I'm asked to give a function $f$ such that the sum $$\sum_{i=1}^n \frac{1}{n(2+\frac{i}{n})\ln(2+\frac{i}{n})}$$
is a Riemann-sum on the interval $[0, 1]$. I am then asked to find the limit
$\lim_{n\to \infty}$ $\sum_{i=1}^n \frac{1}{n(2+\frac{i}{n})\ln(2+\frac{i}{n})}$
This is my first year calculus course, and I'm having a hard time understanding how to go from Riemann-sum to definite integral and vice versa. From the general formula $\sum_{i=1}^n f(a+i\Delta x)\Delta x$, I know that $\Delta x = \frac{b-a}{n}$. Now since I am asked to give a function $f$ such that the sum is a Riemann-sum on the interval $[0, 1]$ I believe my $\Delta x = \frac{1}{n}$. Is this correct? If so $i\Delta x$ should yield $i\frac{1}{n} = \frac{i}{n}$, which is present in the sum.
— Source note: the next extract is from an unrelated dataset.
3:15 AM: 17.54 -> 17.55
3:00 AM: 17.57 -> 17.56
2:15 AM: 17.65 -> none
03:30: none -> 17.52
I am unsure about where to go from here and get to the function which I can later integrate from 0 to 1...
Any help would be greatly appreciated!
It's better to assume $x_i=2+\dfrac{i}{n}$ then $$\Delta x=x_{i+1}-x_i=\dfrac1n$$ and as $n\to\infty$, $x_1=2+\dfrac{1}{n}\to2$ and $x_n=2+\dfrac{n}{n}\to3$ so $$\sum_{i=1}^n \frac{1}{n(2+\dfrac{i}{n})\ln(2+\dfrac{i}{n})}=\color{blue}{\int_2^3\dfrac{dx}{x\ln x}}$$